PLRAM Configuration and Use - 2021.1 English

Vitis Unified Software Platform Documentation: Application Acceleration Development (UG1393)

Document ID
UG1393
Release Date
2022-03-29
Version
2021.1 English

Alveo accelerator cards contain HBM DRAM and DDR DRAM memory resources. In some accelerator cards, an additional memory resource available is internal FPGA PLRAM (UltraRAM and block RAM). Supporting platforms typically contain instances of PLRAM in each SLR. The size and type of each PLRAM can be configured on the target platform before kernels or Compute Units are linked into the system.

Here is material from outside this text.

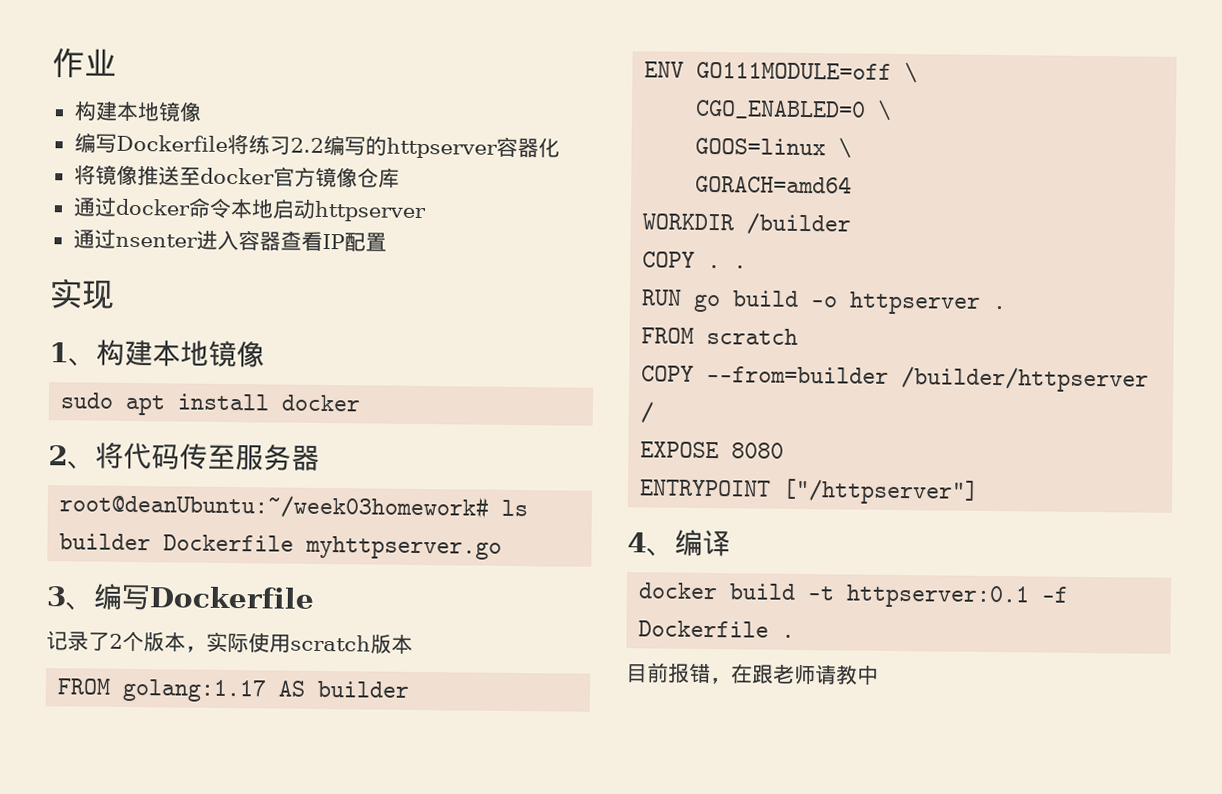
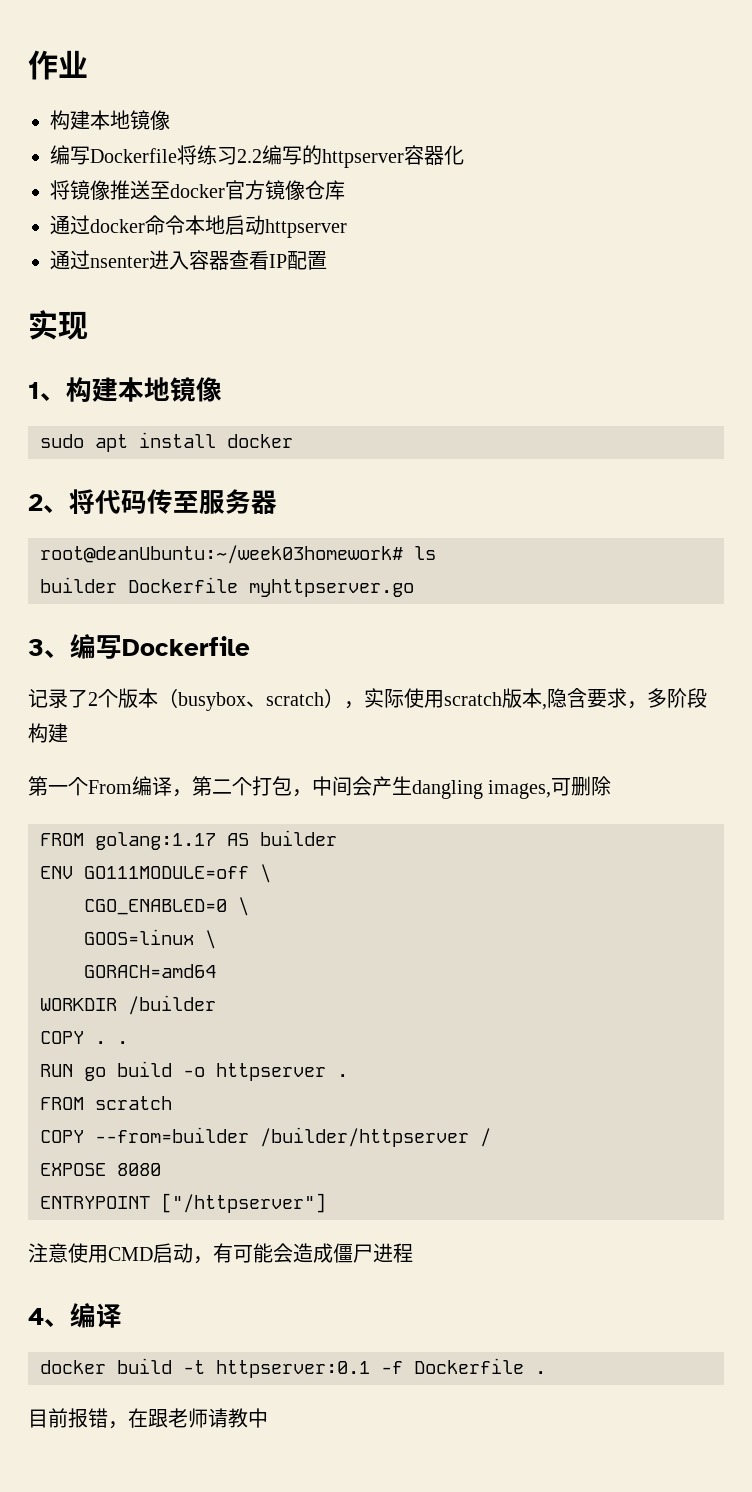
(186, 641) none -> [158,688,344,711] （busybox、scratch）
(413, 643) none -> [542,688,707,710] [28,723,68,743] [28,776,612,799] ,隐含要求，多阶段构建 // 第一个From编译，第二个打包，中间会产生dangling images,可删除
(980, 491) none -> [28,1243,413,1264] // 注意使用CMD启动，有可能会造成僵尸进程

You can use a Tcl script to configure the PLRAM before system linking occurs. The use of the Tcl script can be enabled on the v++ command line as follows:
v++ -l --advanced.param compiler.userPreSysLinkOverlayTcl=<path_to>/user_tcl_file.tcl
Within this user-specified Tcl script, an API is provided to let you configure the PLRAM instance or memory resource:
sdx_memory_subsystem::update_plram_specification <memory_subsystem_bdcell> <plram_resource> <plram_specification>

The <plram_specification> is a Tcl dictionary consisting of the following entries (entries below are the default values for each instance in the platform):

 { 
	SIZE 128K # Up to 4M 
	AXI_DATA_WIDTH 512 # Up to 512
	SLR_ASSIGNMENT SLR0 # SLR0 / SLR1 / SLR2 
	READ_LATENCY 1 # To optimise timing path 
	MEMORY_PRIMITIVE BRAM # BRAM or URAM 
}

In the example below, PLRAM_MEM00 is changed to be 2 MB in size and composed of UltraRAM; PLRAM_MEM01 is changed to be 4 MB in size and composed of UltraRAM. PLRAM_MEM00 and PLRAM_MEM01 correspond to the --conectivity.sp memory resources PLRAM[0] and PLRAM[1].

# Setup PLRAM 
sdx_memory_subsystem::update_plram_specification 
[get_bd_cells /memory_subsystem] PLRAM_MEM00 { SIZE 2M AXI_DATA_WIDTH 512 
SLR_ASSIGNMENT SLR0 READ_LATENCY 10 MEMORY_PRIMITIVE URAM} 

sdx_memory_subsystem::update_plram_specification 
[get_bd_cells /memory_subsystem] PLRAM_MEM01 { SIZE 4M AXI_DATA_WIDTH 512 
SLR_ASSIGNMENT SLR0 READ_LATENCY 10 MEMORY_PRIMITIVE URAM} 

validate_bd_design -force
save_bd_design

The READ_LATENCY is an important attribute, because it sets the number of pipeline stages between memories cascaded in depth. This varies by design, and affects the timing QoR of the platform and the eventual kernel clock rate. In the example above for PLRAM_MEM01:

  • 4 MB of memory are required in total.
  • Each UltraRAM is 32 KB (64 bits wide). 4 MB × 32 KB → 128 UltraRAMs in total.
  • Each PLRAM instance is 512 bits wide → 8 UltraRAMs are required in width.
  • 128 total UltraRAMs with 8 UltraRAMs in width → 16 UltraRAMs in depth.
  • A good rule of thumb is to pick a read latency of depth/2 + 2 → in this case, READ_LATENCY = 10.

This allows a pipeline on every second UltraRAM, resulting in the following:

  • Good timing performance between UltraRAMs.
  • Placement flexibility; not all UltraRAMs need to be placed in the same UltraRAM column for cascade.